**Task objective**: Below are some records; give them all again exactly, but not the pictures.

**Available data**:
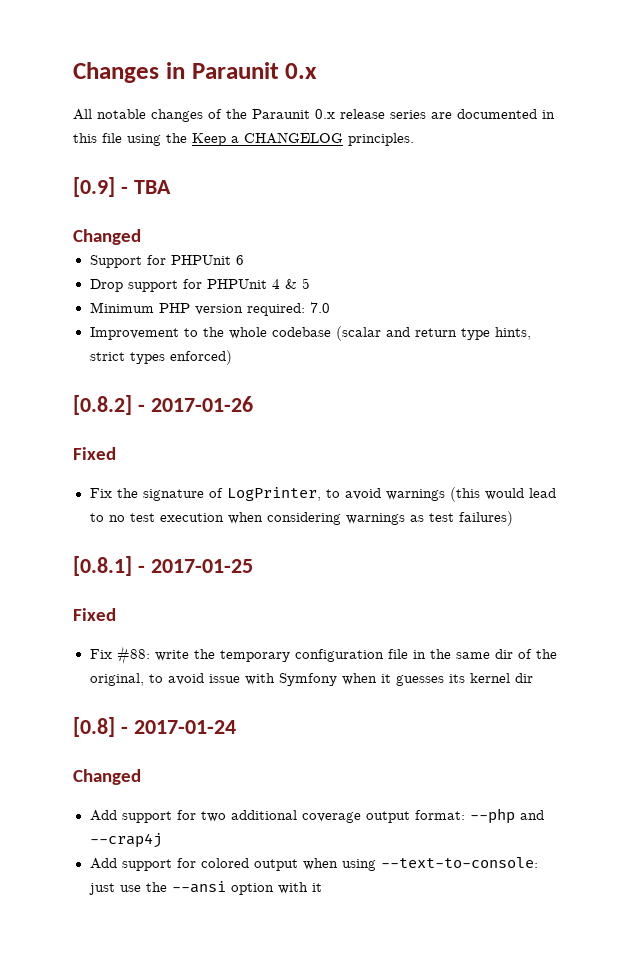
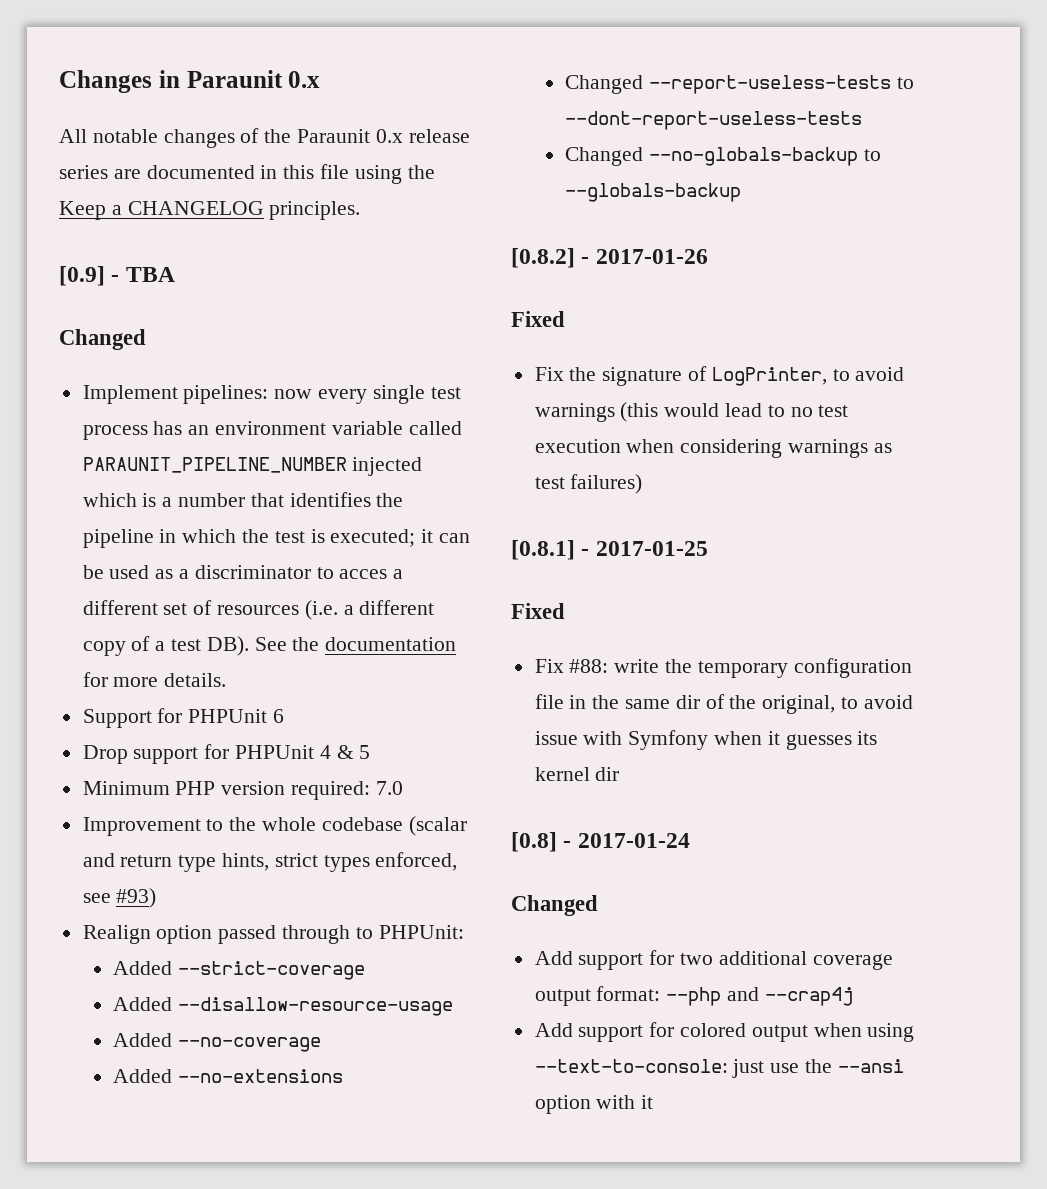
(141, 237) none -> [82,385,461,404] [82,421,462,440] [82,457,423,476] [82,492,404,507] [82,529,471,548] [82,565,404,579] [82,600,435,620] [82,636,457,656] [82,672,227,687] // Implement pipelines: now every single test process has an environment variable called PARAUNIT_PIPELINE_NUMBER injected which is a number that identifies the pipeline in which the test is executed; it can be used as a discriminator to acces a different set of resources (i.e. a different copy of a test DB). See the documentation for more details.
[169,350,232,365] enforced) -> [375,852,458,871] [82,888,157,908] [82,925,464,944] [113,961,365,980] [113,997,453,1016] [113,1033,321,1052] [113,1069,343,1083] [565,75,914,94] [565,111,863,130] [565,147,881,166] [565,183,742,202] enforced, see #93) // Realign option passed through to PHPUnit: // Added --strict-coverage // Added --disallow-resource-usage // Added --no-coverage // Added --no-extensions // Changed --report-useless-tests to --dont-report-useless-tests // Changed --no-globals-backup to --globals-backup

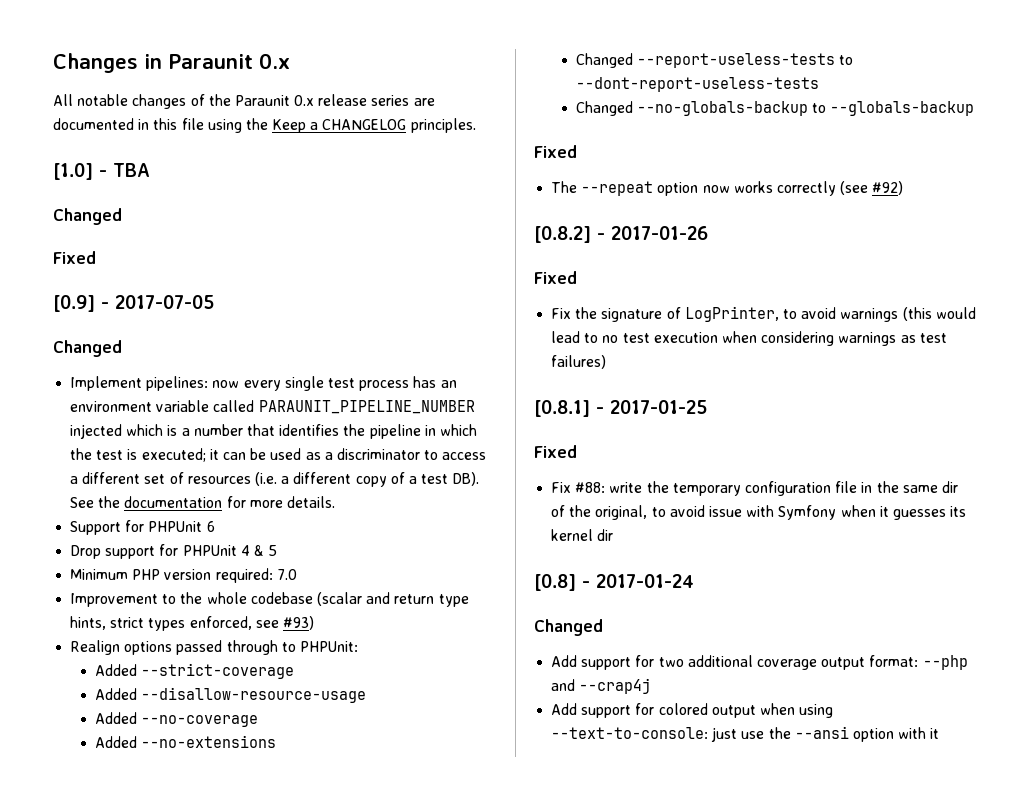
(361, 210) none -> [53,163,150,180] [53,208,122,225] [53,251,96,264] // [1.0] - TBA // Changed // Fixed
[125,267,175,282] TBA -> [115,295,214,309] 2017-07-05
[339,569,388,579] acces -> [442,452,487,460] access
[156,925,213,944] option -> [124,641,173,655] options
(742, 192) none -> [534,145,577,158] [551,181,904,196] // Fixed // The --repeat option now works correctly (see #92)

**Task result**:
(141, 237) none -> [82,385,461,404] [82,421,462,440] [82,457,423,476] [82,492,404,507] [82,529,471,548] [82,565,404,579] [82,600,435,620] [82,636,457,656] [82,672,227,687] // Implement pipelines: now every single test process has an environment variable called PARAUNIT_PIPELINE_NUMBER injected which is a number that identifies the pipeline in which the test is executed; it can be used as a discriminator to acces a different set of resources (i.e. a different copy of a test DB). See the documentation for more details.
[169,350,232,365] enforced) -> [375,852,458,871] [82,888,157,908] [82,925,464,944] [113,961,365,980] [113,997,453,1016] [113,1033,321,1052] [113,1069,343,1083] [565,75,914,94] [565,111,863,130] [565,147,881,166] [565,183,742,202] enforced, see #93) // Realign option passed through to PHPUnit: // Added --strict-coverage // Added --disallow-resource-usage // Added --no-coverage // Added --no-extensions // Changed --report-useless-tests to --dont-report-useless-tests // Changed --no-globals-backup to --globals-backup

(361, 210) none -> [53,163,150,180] [53,208,122,225] [53,251,96,264] // [1.0] - TBA // Changed // Fixed
[125,267,175,282] TBA -> [115,295,214,309] 2017-07-05
[339,569,388,579] acces -> [442,452,487,460] access
[156,925,213,944] option -> [124,641,173,655] options
(742, 192) none -> [534,145,577,158] [551,181,904,196] // Fixed // The --repeat option now works correctly (see #92)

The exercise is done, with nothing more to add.